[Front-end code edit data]
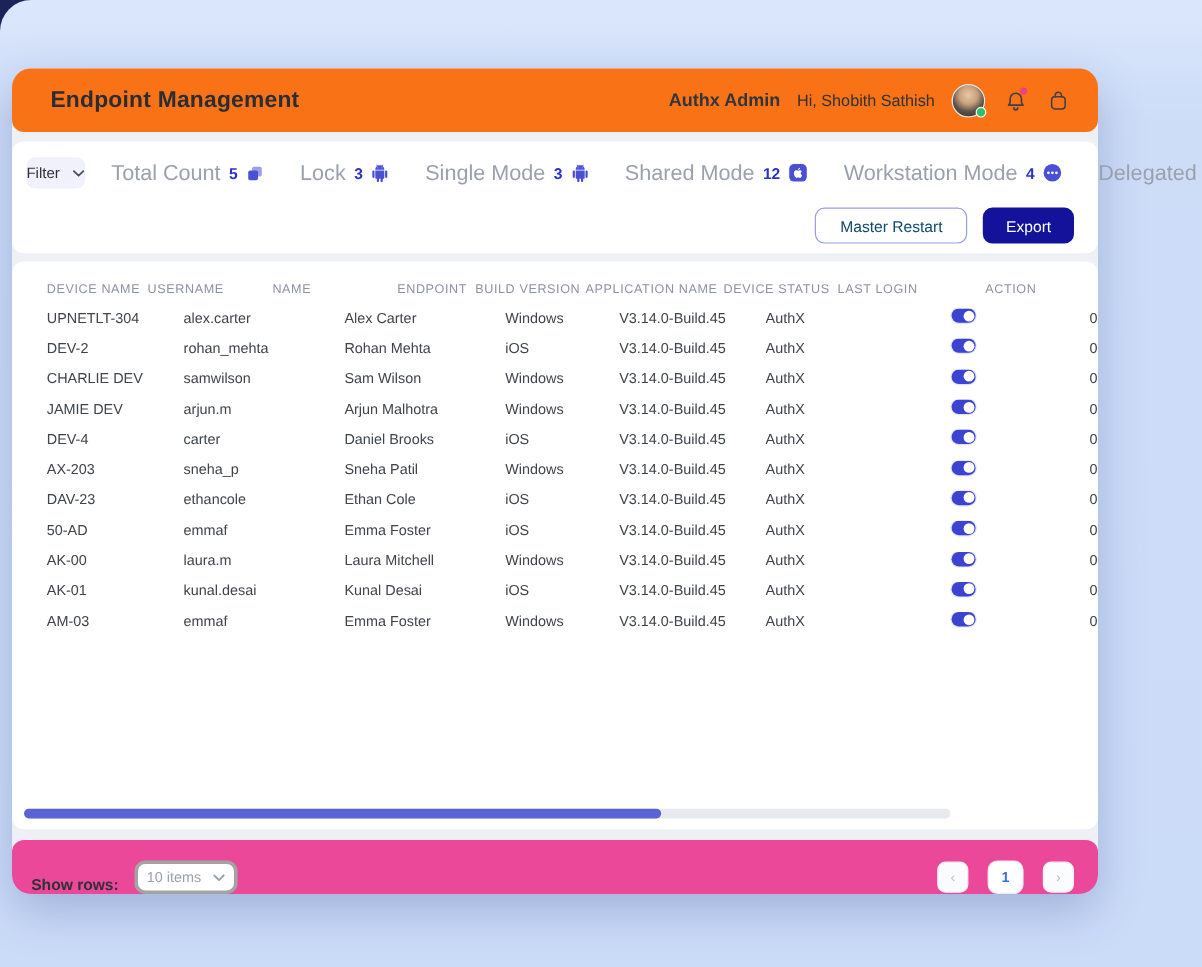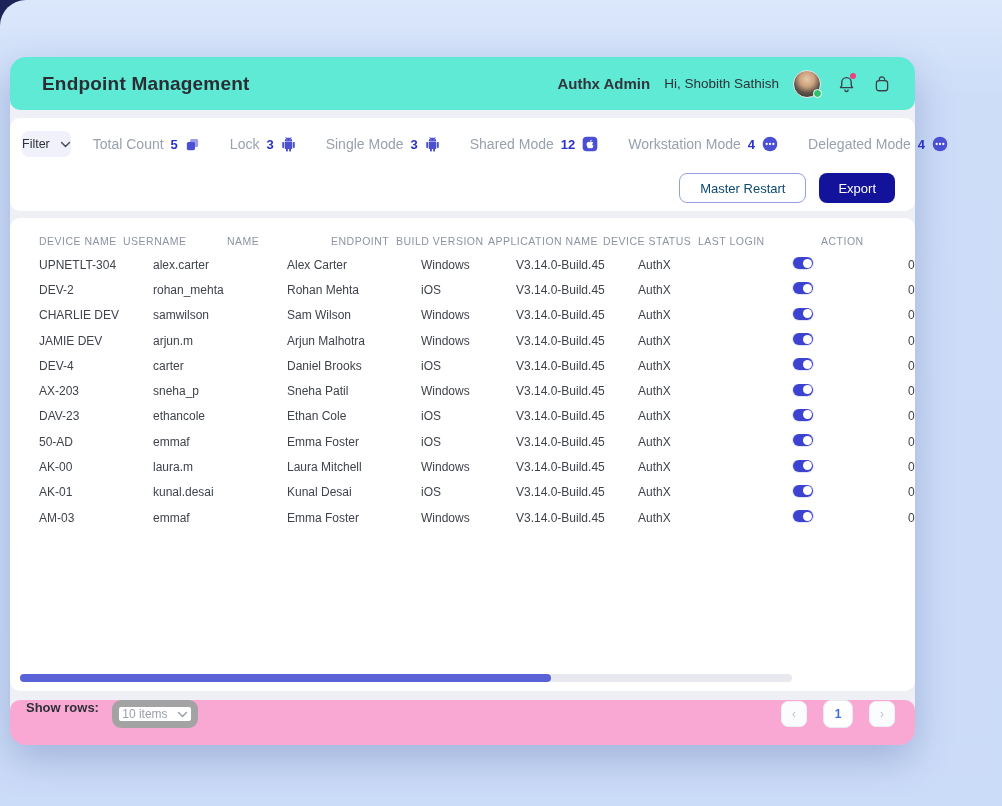--- a/index.html
+++ b/index.html
@@ -22,7 +22,7 @@
   }
   
   .hdr {
-    height:53px; background:#5eead4; border-radius:16px 16px 10px 10px;
+    height:53px; background:#f97316; border-radius:16px 16px 10px 10px;
     display:flex; align-items:center; padding:0 22px 0 32px; flex:none;
   }
   .hdr-title { font-size:19px; font-weight:700; color:#2a2d34; letter-spacing:.2px; }

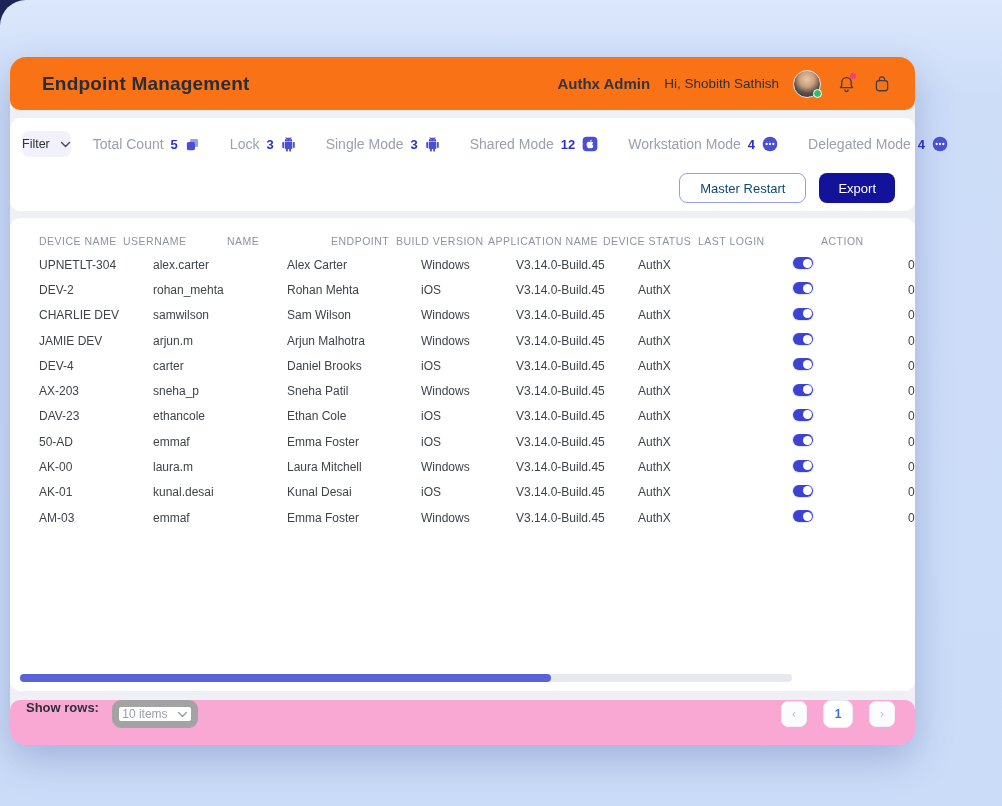--- a/index.html
+++ b/index.html
@@ -57,7 +57,7 @@
   .filter-chip span { font-size:12.5px; color:#2e3138; }
   .stats { display:flex; align-items:center; margin-left:22px; gap:30px; }
   .stat { display:flex; align-items:center; gap:7px; white-space:nowrap; }
-  .stat-label { font-size:14px; color:#9aa1ad; }
+  .stat-label { font-size:18px; color:#9aa1ad; }
   .stat-value { font-size:13px; font-weight:700; color:#2b31c9; }
   .stat-icon { display:flex; align-items:center; }
   .actions-row { display:flex; justify-content:flex-end; align-items:center; gap:13px; margin-top:16px; }

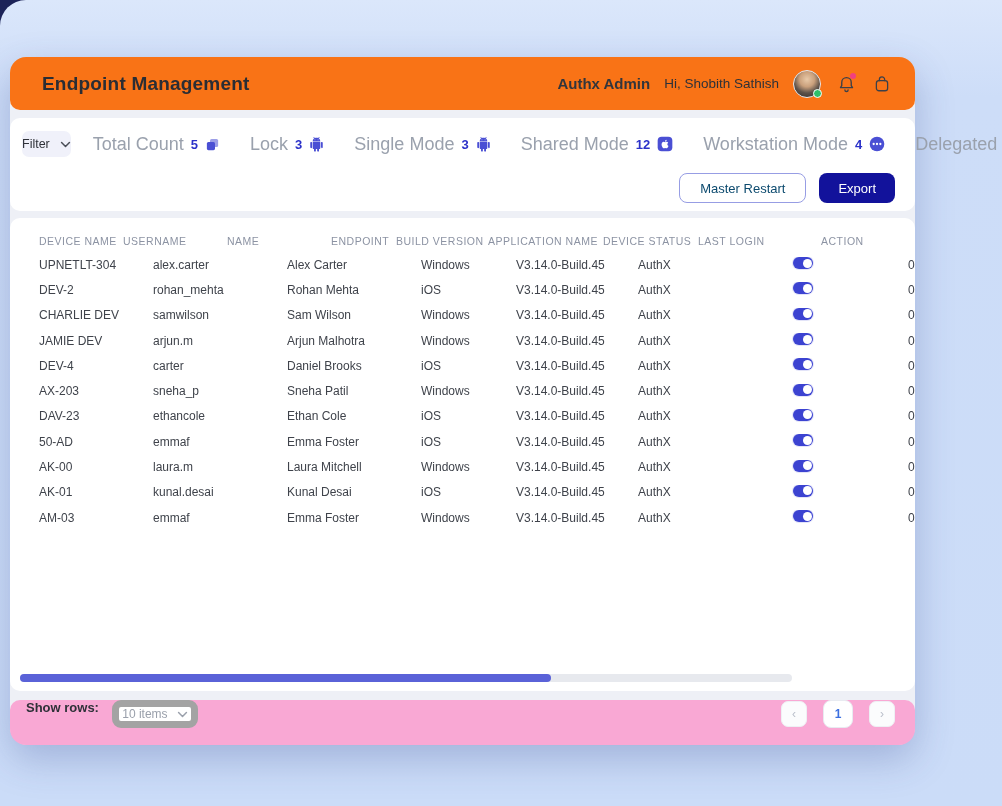--- a/index.html
+++ b/index.html
@@ -108,8 +108,8 @@
   }
   
   .footer-panel {
-    height:45px; background:#f9a8d4; border-radius:10px 10px 16px 16px; flex:none;
-    display:flex; align-items:flex-start; padding:0 20px 0 16px;
+    height:45px; background:#ec4899; border-radius:10px 10px 16px 16px; flex:none;
+    display:flex; align-items:flex-end; padding:0 20px 0 16px;
   }
   .show-rows-label { font-size:13px; font-weight:700; color:#2e3138; }
   .rows-select {

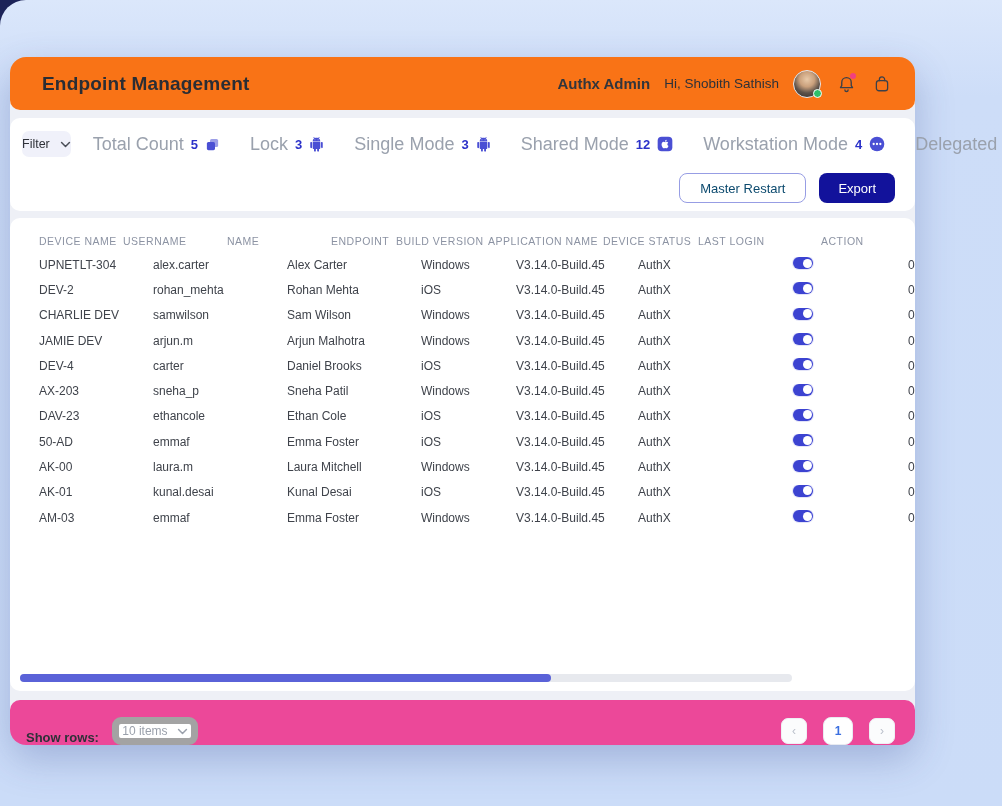--- a/index.html
+++ b/index.html
@@ -113,7 +113,7 @@
   }
   .show-rows-label { font-size:13px; font-weight:700; color:#2e3138; }
   .rows-select {
-    margin-left:13px; width:86px; height:28px; border:7px solid #a3a3a3; border-radius:9px;
+    margin-left:13px; width:86px; height:28px; border:3px solid #a3a3a3; border-radius:9px;
     display:flex; align-items:center; justify-content:center; gap:9px; cursor:pointer; background:#ffffff;
   }
   .rows-select span { font-size:12px; color:#9aa0ab; }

PROBLEM TO WORK ON:
Please reproduce the records above exactly, leaving out every picture.

SOLUTION FOR THIS PROBLEM:
--- a/index.html
+++ b/index.html
@@ -22,7 +22,7 @@
   }
   
   .hdr {
-    height:53px; background:#5eead4; border-radius:16px 16px 10px 10px;
+    height:53px; background:#f97316; border-radius:16px 16px 10px 10px;
     display:flex; align-items:center; padding:0 22px 0 32px; flex:none;
   }
   .hdr-title { font-size:19px; font-weight:700; color:#2a2d34; letter-spacing:.2px; }

--- a/index.html
+++ b/index.html
@@ -57,7 +57,7 @@
   .filter-chip span { font-size:12.5px; color:#2e3138; }
   .stats { display:flex; align-items:center; margin-left:22px; gap:30px; }
   .stat { display:flex; align-items:center; gap:7px; white-space:nowrap; }
-  .stat-label { font-size:14px; color:#9aa1ad; }
+  .stat-label { font-size:18px; color:#9aa1ad; }
   .stat-value { font-size:13px; font-weight:700; color:#2b31c9; }
   .stat-icon { display:flex; align-items:center; }
   .actions-row { display:flex; justify-content:flex-end; align-items:center; gap:13px; margin-top:16px; }

--- a/index.html
+++ b/index.html
@@ -108,8 +108,8 @@
   }
   
   .footer-panel {
-    height:45px; background:#f9a8d4; border-radius:10px 10px 16px 16px; flex:none;
-    display:flex; align-items:flex-start; padding:0 20px 0 16px;
+    height:45px; background:#ec4899; border-radius:10px 10px 16px 16px; flex:none;
+    display:flex; align-items:flex-end; padding:0 20px 0 16px;
   }
   .show-rows-label { font-size:13px; font-weight:700; color:#2e3138; }
   .rows-select {

--- a/index.html
+++ b/index.html
@@ -113,7 +113,7 @@
   }
   .show-rows-label { font-size:13px; font-weight:700; color:#2e3138; }
   .rows-select {
-    margin-left:13px; width:86px; height:28px; border:7px solid #a3a3a3; border-radius:9px;
+    margin-left:13px; width:86px; height:28px; border:3px solid #a3a3a3; border-radius:9px;
     display:flex; align-items:center; justify-content:center; gap:9px; cursor:pointer; background:#ffffff;
   }
   .rows-select span { font-size:12px; color:#9aa0ab; }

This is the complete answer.